Schon jetzt ist de Maizière Merkels wichtigster Minister. Als es vor wenigen Wochen so aussah, als würde Finanzminister Wolfgang Schäuble aufhören, gab es nur einen ernsthaften Kandidaten für den Job: de Maizière. Das zeigt, wie wichtig er geworden ist. Es zeigt aber auch, wie sehr Merkel zugelassen hat, dass ihre Partei personell ausdünnt. Jetzt fragen die ersten sogar, ob de Maizière zu Höherem taugt. De Maizière Kanzler? Das kann man sich dann doch nicht so recht vorstellen. "Er ist kein Volkstribun", sagt der sächsische CDU-Mann Flath.

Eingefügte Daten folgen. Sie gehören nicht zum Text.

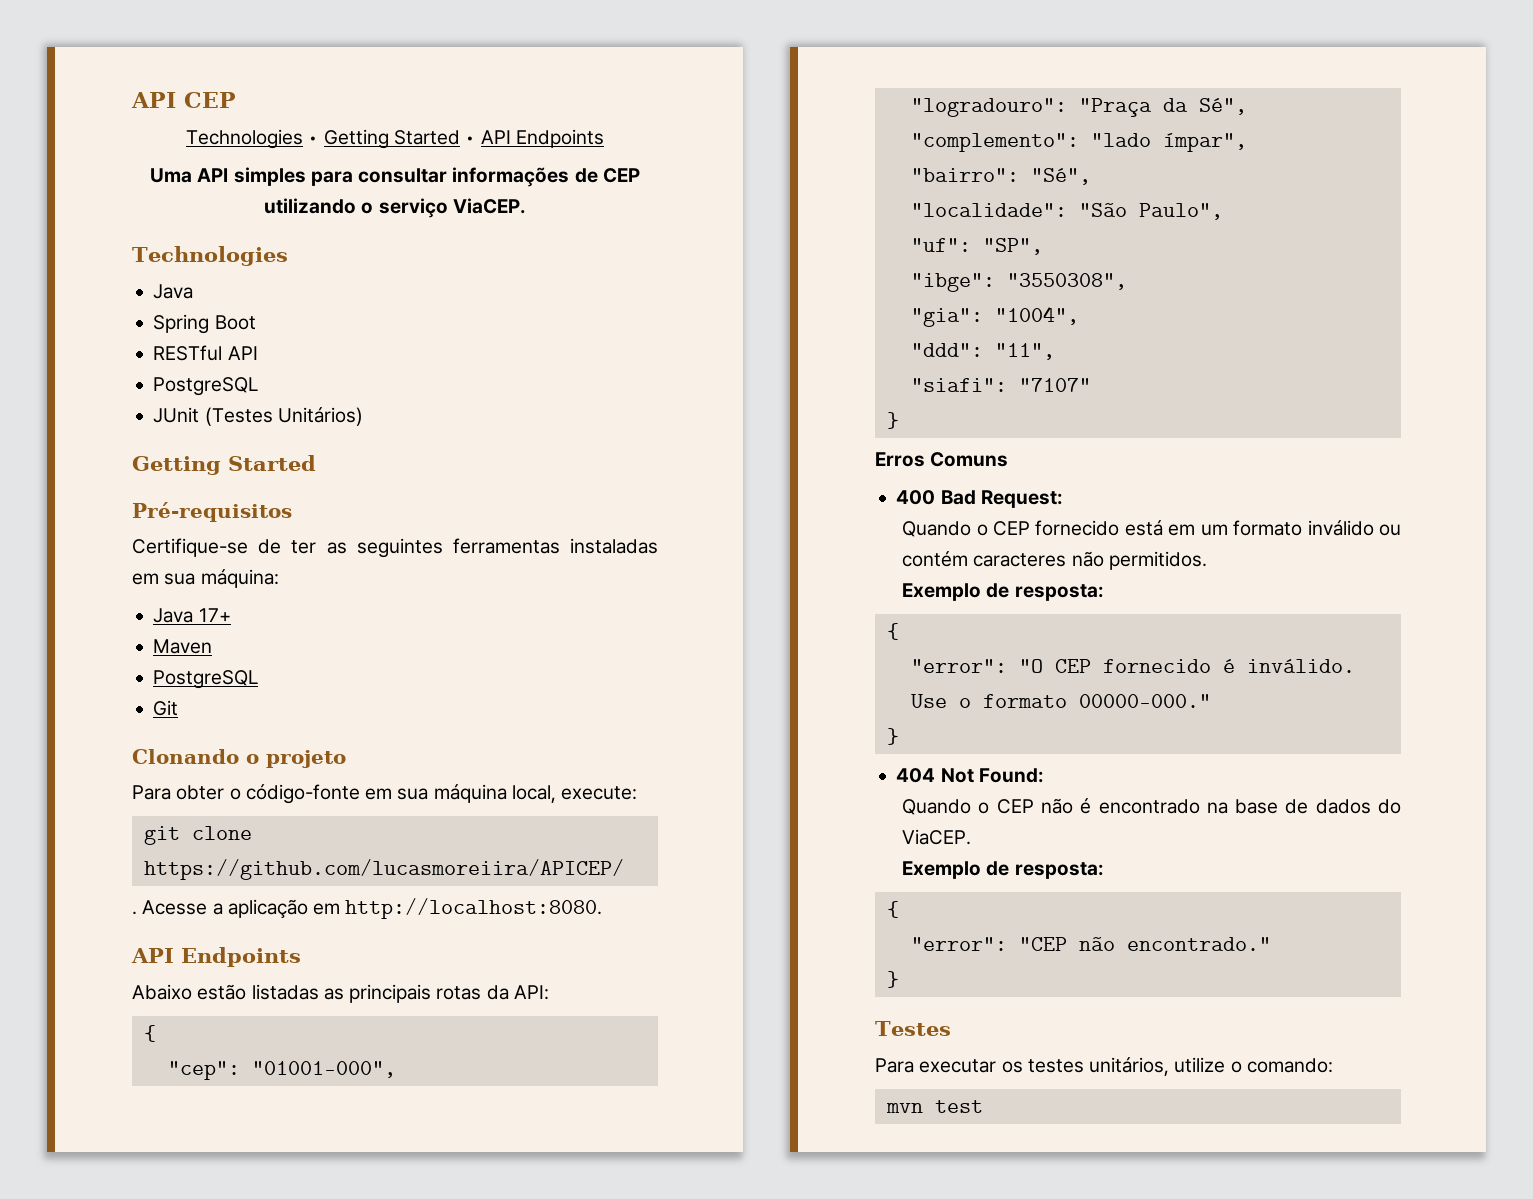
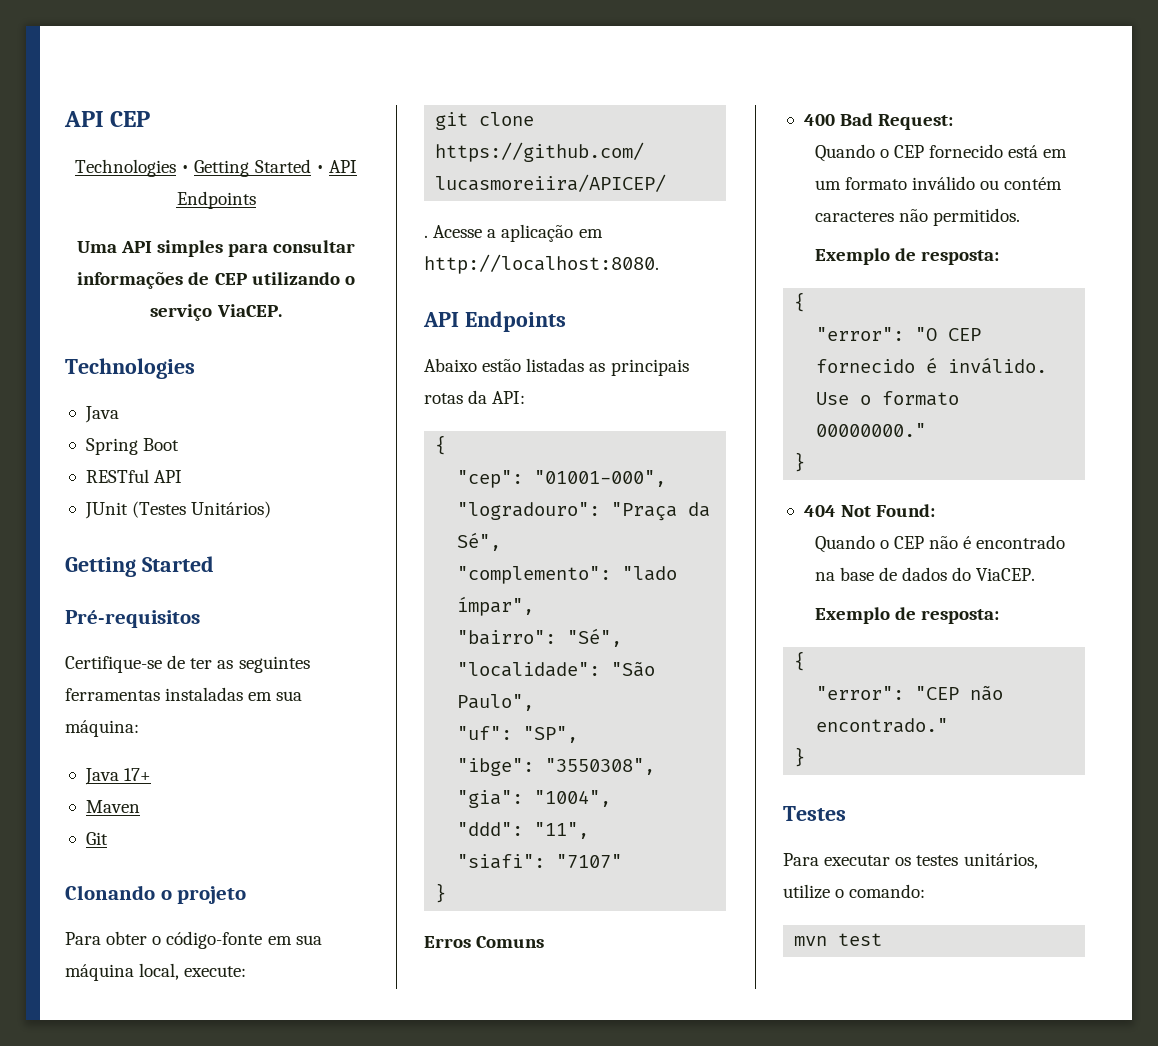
  RESTful API
- PostgreSQL
  Maven
- PostgreSQL
- Use o formato 00000-000."
+ Use o formato 00000000."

Zweimal schon hätte de Maizière sächsischer Ministerpräsident werden können. 2002 wollte ihn Kurt Biedenkopf zum Nachfolger machen, de Maizière wollte aber keine Kampfkandidatur gegen Georg Milbradt. Sechs Jahre später ging es um die Nachfolge von Milbradt - und wieder kniff de Maizière. Wenn er unbedingt gewollt hätte, sagen manche, hätte er bei einer Klüngelrunde im April 2008 den Job bekommen können. Merkel aber wollte nicht, dass de Maizière das Kanzleramt verlässt, und de Maizière habe sie nicht im Stich lassen wollen, heißt es.
Vielleicht fehlt de Maizière auch der Killerinstinkt. Vielleicht hat er aber auch Angst, vollends zur öffentlichen Person zu werden. Schon jetzt sei ihm aufgefallen, dass ihn die Leute in Berlin anders anschauten, sagt de Maizière. Er wolle nicht irgendwann mit Baseballmütze und Sonnenbrille aus dem Haus gehen müssen.
Im Innern ist er immer noch der Mann im Maschinenraum.